Trees covering an area twice the size of Portugal lost in 2014, study finds
By Emma Howard, The Guardian, 2 September 2015
Trees covering an area twice the size of Portugal were lost worldwide in 2014, according to an analysis which shows west Africa is becoming a new hotspot for tree cover loss. Demand for palm oil, used in everything from margarine to shampoo, is blamed for four west African states featuring in a list of 10 countries where the rate of tree loss has accelerated fastest since the millennium. Globally, 18m hectares were lost last year due to both manmade and natural causes, satellite data published by Global Forests Watch shows. Researchers at the US-based World Resources Institute (WRI) who analysed the data said they were surprised by the west Africa finding. Among the 10 countries are Sierra Leone, Guinea, Guinea-Bissau, Liberia and Madagascar, which last year lost 2% of its total forest area to agriculture, mining and the timber industry.

[Australia] Big business wins ways to increase emissions under Abbott government climate plan
By Tom Arup, Sydney Morning Herald, 2 September 2015
Big business will be afforded several ways to increase their greenhouse gas emissions without penalty under the second plank of the Abbott government’s Direct Action climate change plan. Environment Minister Greg Hunt released on Wednesday draft rules for the government’s promised “safeguard mechanism”, which will set emissions limits, called “baselines”, on big industrial plants and power generators. The government says the baselines will apply to about 330 plants from 140 businesses from mid-next year, and will ensure their emissions do not rise significantly above business as usual levels. But within the draft rules industry has been given a number of ways to apply for an increase over their initial baseline without penalty. In response to the draft rules, some analysts warned the way the baselines will be set will allow industrial emissions to continue to rise significantly…

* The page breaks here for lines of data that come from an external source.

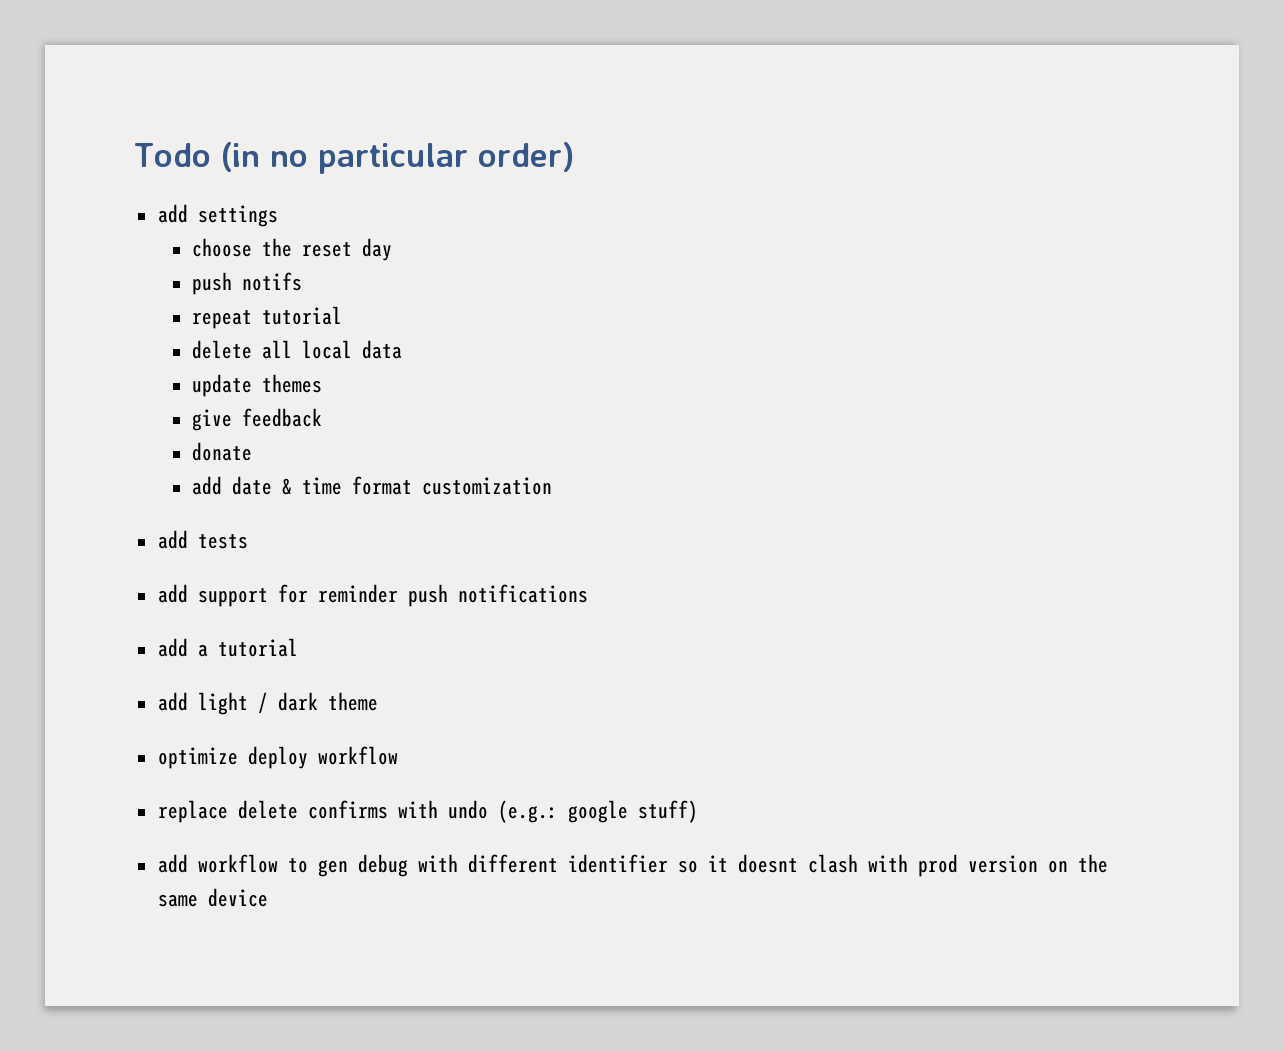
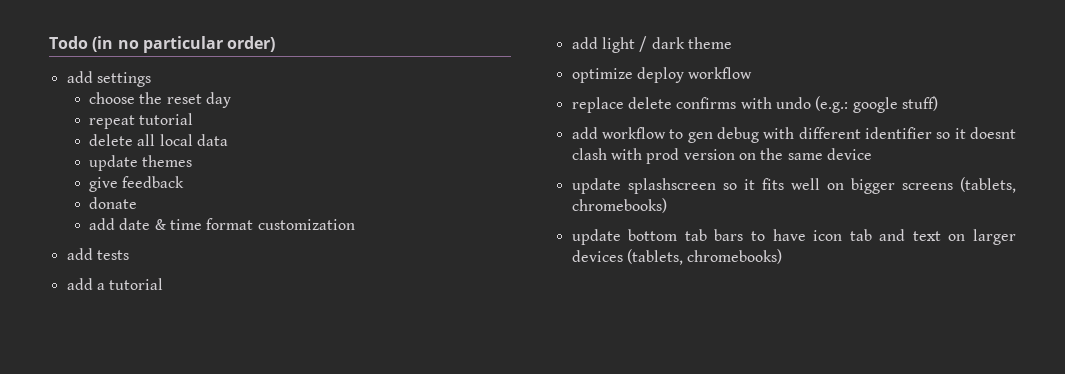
- push notifs
- add support for reminder push notifications
+ update splashscreen so it fits well on bigger screens (tablets, chromebooks)
+ update bottom tab bars to have icon tab and text on larger devices (tablets, chromebooks)

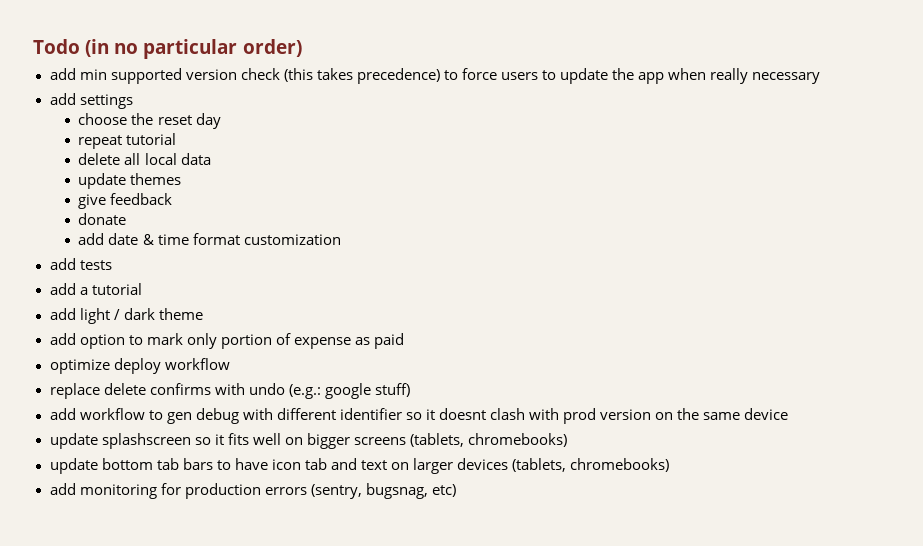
+ add min supported version check (this takes precedence) to force users to update the app when really necessary
+ add option to mark only portion of expense as paid
+ add monitoring for production errors (sentry, bugsnag, etc)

Brazil: Guarani man assassinated by gunmen as tensions rise
Survival International, 2 September 2015
A Guarani Indian leader has been shot dead in west-central Brazil, one week after his community reoccupied part of their ancestral land. The community had warned that they could be killed, after being surrounded by gunmen. Semião Vilhalva was killed on Saturday during an attack on Nanderu Marangatu community, by gunmen hired by ranchers – and reportedly in the presence of government agents. A one-year-old baby was struck in the head by a baton round, and others are reported to be injured. The community’s ancestral land is now occupied by a ranch owned by Roseli Silva, leader of a ranchers’ union which encourages violence to keep the Indians off their land. The Guarani alleged that Saturday’s attack was coordinated by Silva, following a meeting in which ranchers and politicians discussed how to tackle the Guarani reoccupation.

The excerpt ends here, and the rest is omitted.